Poison Primer: UW Health Children's Program Tackles Household Dangers
Madison, Wisconsin - Amid the colorful bustle of a classroom full of fidgeting children, finger paintings of rainbows, and construction paper frogs dangling from the ceiling, 5-year-old Elizabeth is thinking hard about what to do with the picture of red pills she grasps in her tiny hands.
Should she put the pills under the "yucky" green face that symbolizes poison with its ominous frown and hanging red tongue? Or should she place the pills under the smiling yellow face, which represents things that aren't harmful?
As the little girl squints her eyes and wavers, UW Health Poison Education Coordinator Donna Lotzer gently prompts Elizabeth to think about the pills, to which the little girl initially attaches a positive connotation by calling them "medicine."
"But if you find a bottle of medicine on the table, would you take it by yourself?" Lotzer asks.
" I wouldn't!" Elizabeth decides before placing the pills in the poisonous category.
Lotzer explains to the group of 5- to 7-year-olds that pills and vitamins aren't always bad for kids, but they aren't harmless like the Oreo cookies and the Ritz crackers listed under the smiling yellow face.
"Pills are good if an adult gives them to you," Lotzer says to the kids, who nod in agreement. "But you don't want to take them on your own."
Lotzer's presentation is one of many programs the UW Health poison education coordinator holds at area schools to teach children about the perils of common household items.

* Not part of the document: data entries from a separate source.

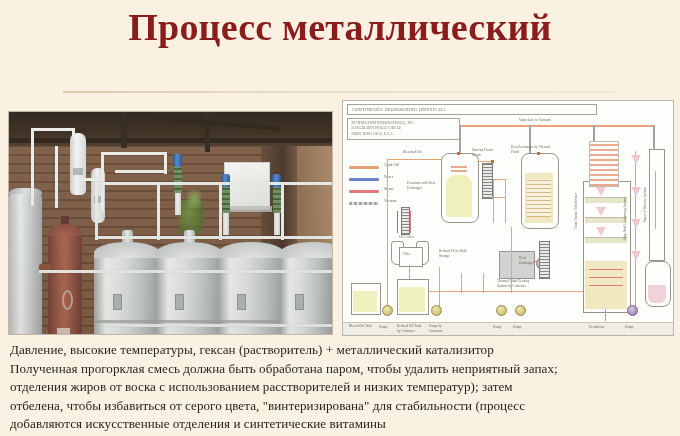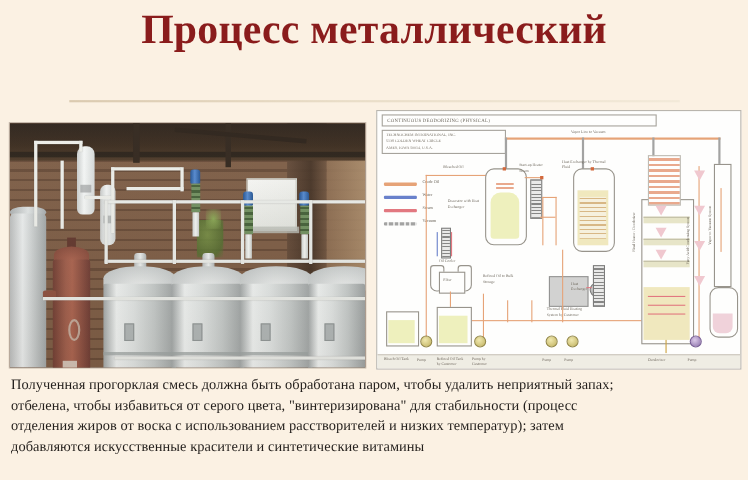--- a/index.html
+++ b/index.html
@@ -421,6 +421,7 @@
   </div>
 
   <div class="bodytext">
+    <p>Давление, высокие температуры, гексан (растворитель) + металлический катализитор</p>
     <p>Полученная прогорклая смесь должна быть обработана паром, чтобы удалить неприятный запах;</p>
     <p>отбелена, чтобы избавиться от серого цвета, "винтеризирована" для стабильности (процесс</p>
     <p>отделения жиров от воска с использованием расстворителей и низких температур); затем</p>

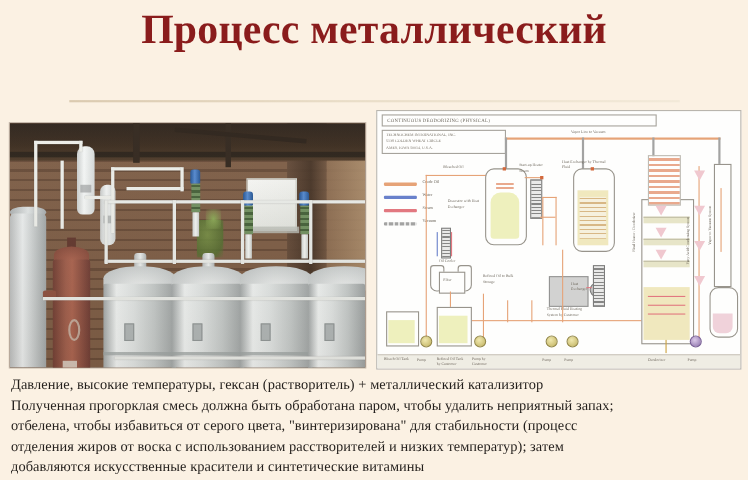--- a/index.html
+++ b/index.html
@@ -423,8 +423,8 @@
   <div class="bodytext">
     <p>Давление, высокие температуры, гексан (растворитель) + металлический катализитор</p>
     <p>Полученная прогорклая смесь должна быть обработана паром, чтобы удалить неприятный запах;</p>
+    <p>отделения жиров от воска с использованием расстворителей и низких температур); затем</p>
     <p>отбелена, чтобы избавиться от серого цвета, "винтеризирована" для стабильности (процесс</p>
-    <p>отделения жиров от воска с использованием расстворителей и низких температур); затем</p>
     <p>добавляются искусственные красители и синтетические витамины</p>
   </div>
 

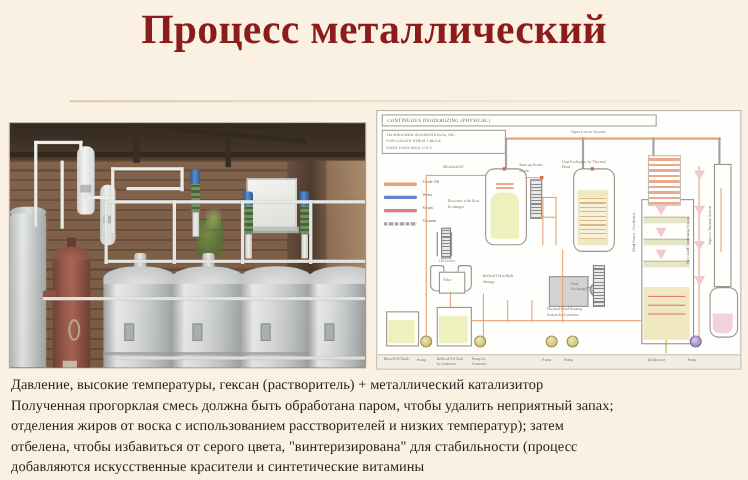--- a/index.html
+++ b/index.html
@@ -425,7 +425,7 @@
     <p>Полученная прогорклая смесь должна быть обработана паром, чтобы удалить неприятный запах;</p>
     <p>отделения жиров от воска с использованием расстворителей и низких температур); затем</p>
     <p>отбелена, чтобы избавиться от серого цвета, "винтеризирована" для стабильности (процесс</p>
-    <p>добавляются искусственные красители и синтетические витамины</p>
+    <p>добавляются искусственные отделения и синтетические витамины</p>
   </div>
 
 </div>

Her presentations include "Poison Bingo," which uses a game card filled with bright pictures of everything from jugs of antifreeze and weed killer to mugs of beer.
In a state in which an average of 115 calls a day are placed to the Wisconsin Poison Center hotline - half of which pertain to poison exposures for children under 6 years old - Lotzer says it's never too early for children to learn about potential poisons.
"They're the ones that are hardest to reach because they can't read. They don't necessarily have a long memory if somebody tells them no," Lotzer said. "And yet at the same time, they're curious. They want to check out everything by tasting it and touching it."
"And that makes it very easy for them to get into potential poisons," she added.
Lotzer said a concerted effort is under way throughout the state to promote awareness that poisonings can and do occur. In 2011 there were 41,816 exposure calls to the Wisconsin Poison Center, with 4,517 calls coming from Dane County.
About 93% of all poison exposures happened in a residence, making it apparent that adults also need to know more about potential poisoning hazards, Lotzer said.
"We try to alert parents and other caregivers to locations where a poisoning can occur so they can take preventative measures," Lotzer said.
Such measures include taking an inventory of the home to find items that children might be able to get into, through curiosity and even a little youthful ingenuity.
"A youngster can climb up the drawers in the kitchen to get to a countertop and get into a bottle of medicine that maybe nobody thought they could get into," Lotzer said.
Tips for parents include putting safety latches on cabinets and capping cleaners and medicine with child-resistant safety closures. If you're cleaning the house, it's also a good idea to take the cleaning products with you if you have to answer the phone or go to the door, Lotzer said.
If children do gain access to potentially harmful poisons, Lotzer advises immediately calling the Wisconsin Poison Center at 1-800-222-1222. The line is available 24 hours a day, seven days a week, with trained poison information specialists available to take information on the situation and assess if any action is needed.
Questions regarding potential plant or medicine toxicity and other poison-related issues are also answered on the hotline.
"Don't wait. Immediately call," Lotzer said. "Ask for advice and let the professionals there handle the call."